Electrocardiography can be used to identify low voltage and patterns similar to those of a heart attack.

Cardiac MRI can be used to distinguish it from hypertensive heart disease. This shows a thicker interventricular septum.

== Treatment ==
Chemotherapy can treat amyloidosis if it is related to immunoglobulins. Liver transplant can treat amyloidosis if it is related to familial transthyretin.

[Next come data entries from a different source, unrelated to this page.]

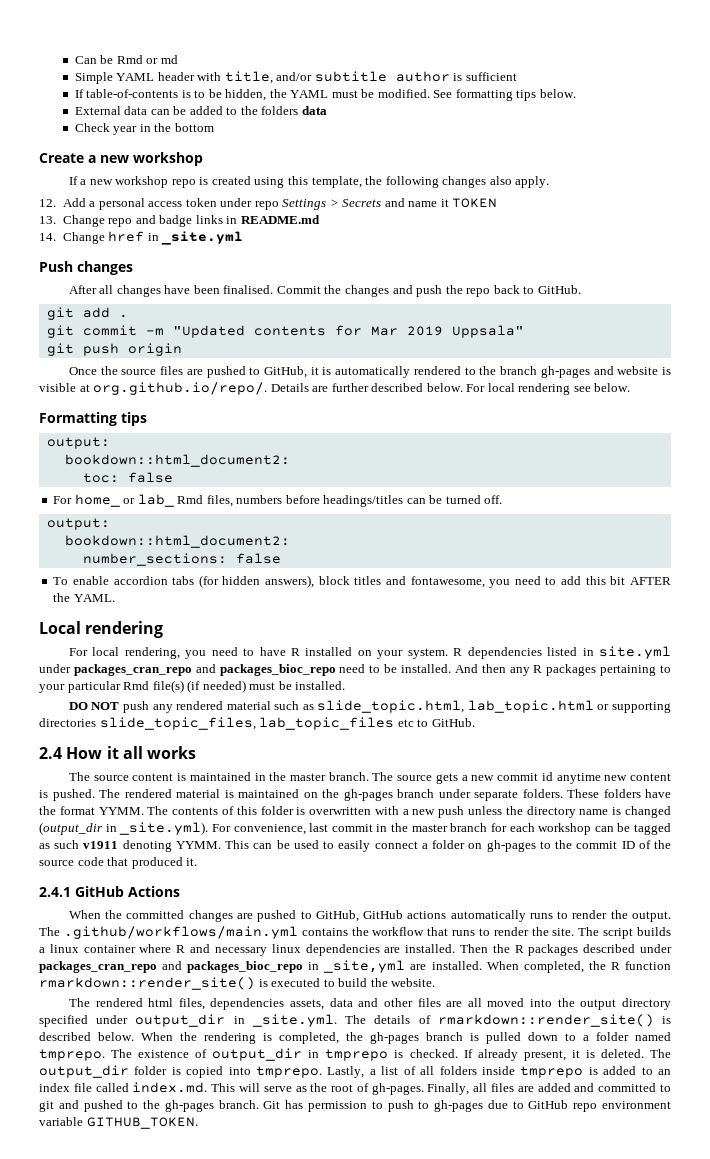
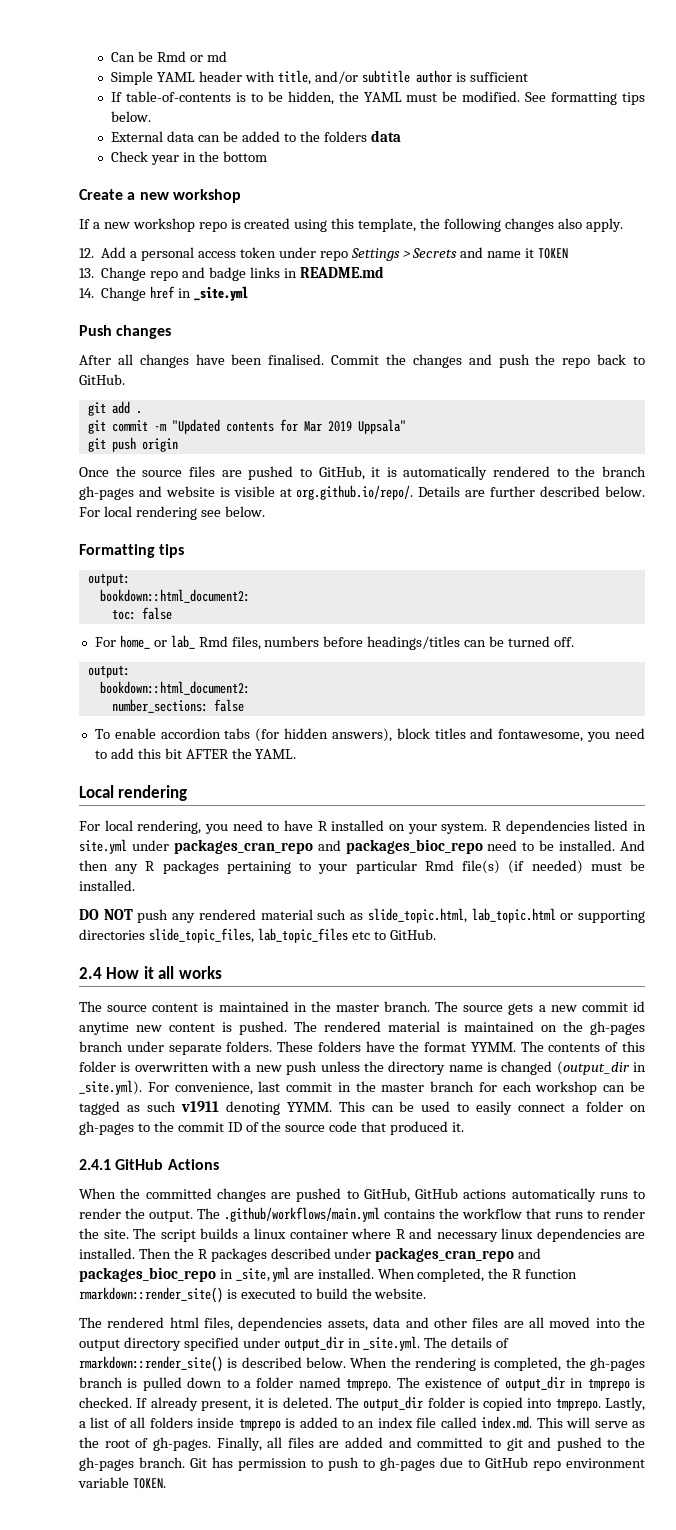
[86,1117,198,1129] GITHUB_TOKEN. -> [132,1478,166,1489] TOKEN.

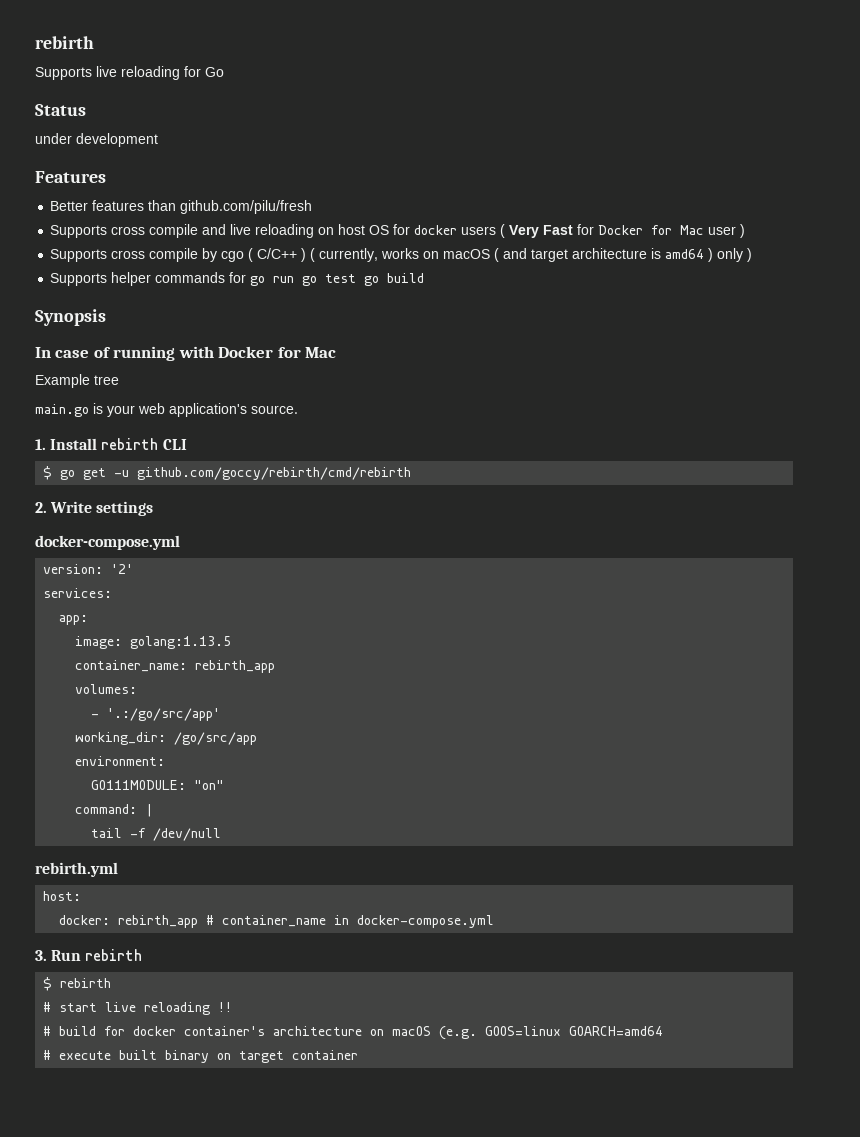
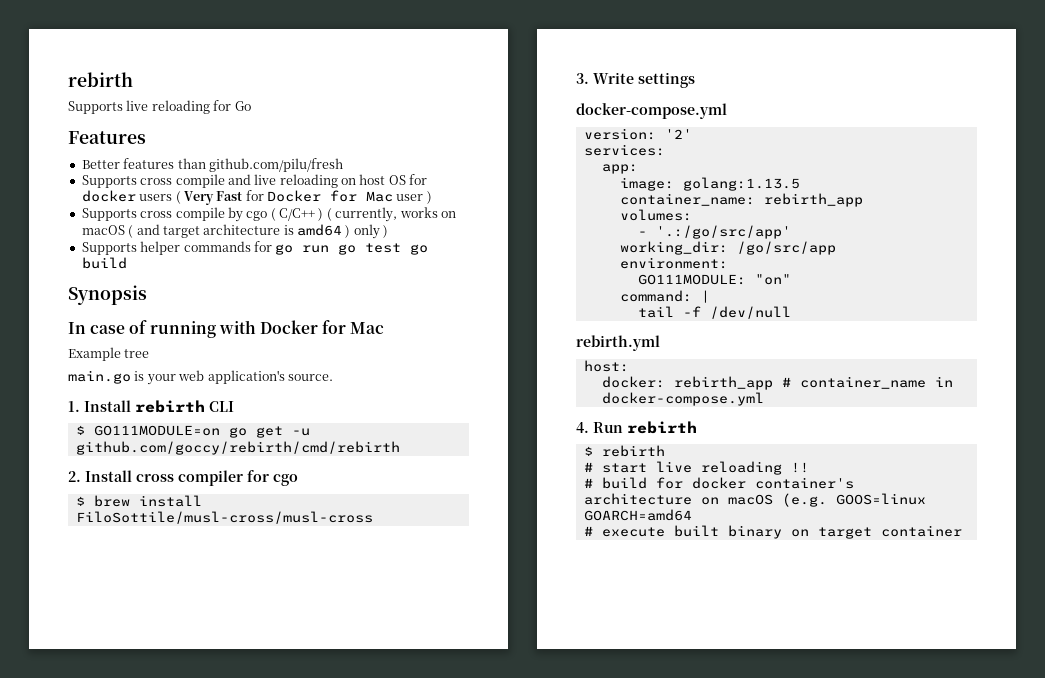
[35,104,86,116] [35,133,158,147] // Status // under development -> (251, 106) none
(53, 473) none -> [93,425,220,436] GO111MODULE=on
(47, 507) none -> [85,470,298,486] [75,495,202,507] [75,511,373,524] [576,73,589,84] Install cross compiler for cgo // $ brew install FiloSottile/musl-cross/musl-cross // 3.
[35,950,47,961] 3. -> [576,422,589,433] 4.

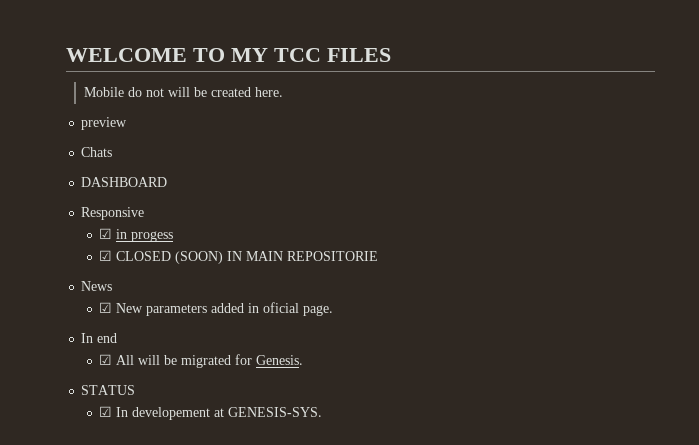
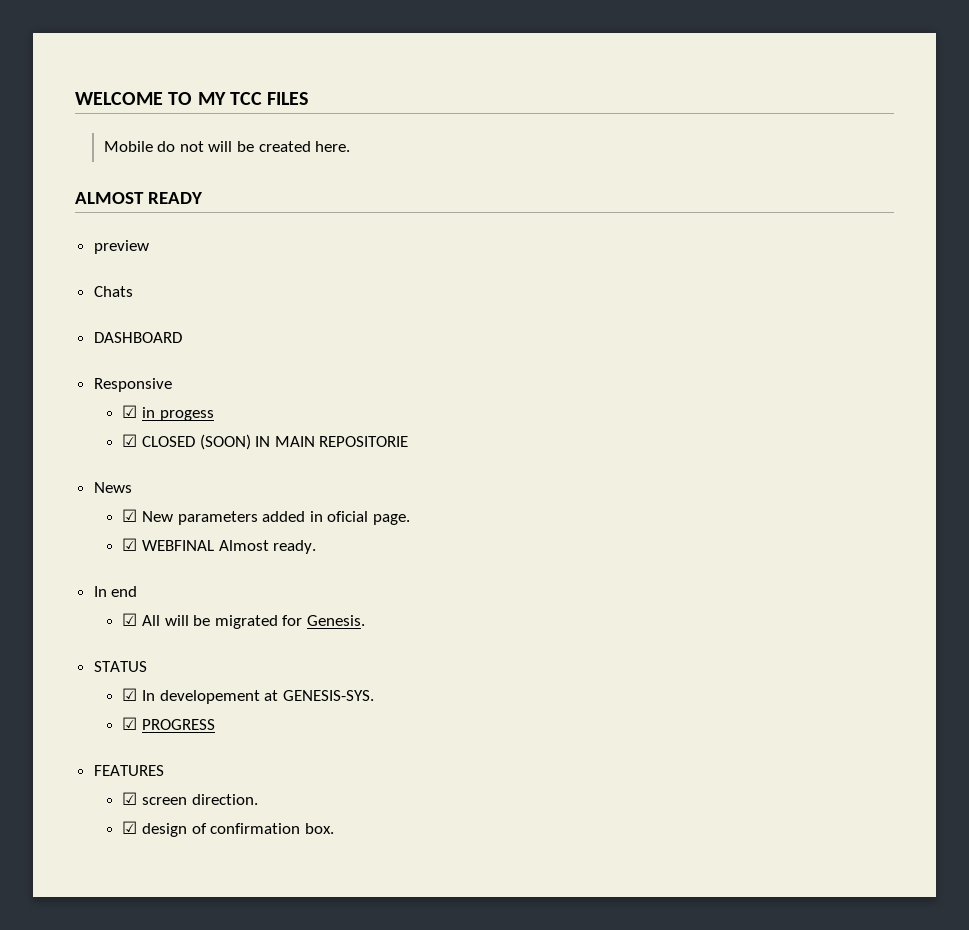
(283, 92) none -> [75,192,203,204] // ALMOST READY
(334, 310) none -> [122,538,317,554] // ☑ WEBFINAL Almost ready.
(323, 412) none -> [122,717,215,730] [93,765,164,776] [122,792,258,805] [122,821,334,837] // ☑ PROGRESS // FEATURES // ☑ screen direction. // ☑ design of confirmation box.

Acoramidis (Attruby) was approved for medical use in the United States in November 2024, to treat adults with cardiomyopathy of wild-type or variant (hereditary) transthyretin-mediated amyloidosis (ATTR-CM) to reduce death and hospitalization related to heart problems.

== Prognosis ==
Outcomes for amyloid cardiomyopathy are generally very poor, with fewer than 10% of patients surviving more than 5 years. Without treatment, few patients survive more than 6 months.

== Epidemiology ==
In developed countries, amyloid cardiomyopathy is estimated to be involved in 0.1% of deaths.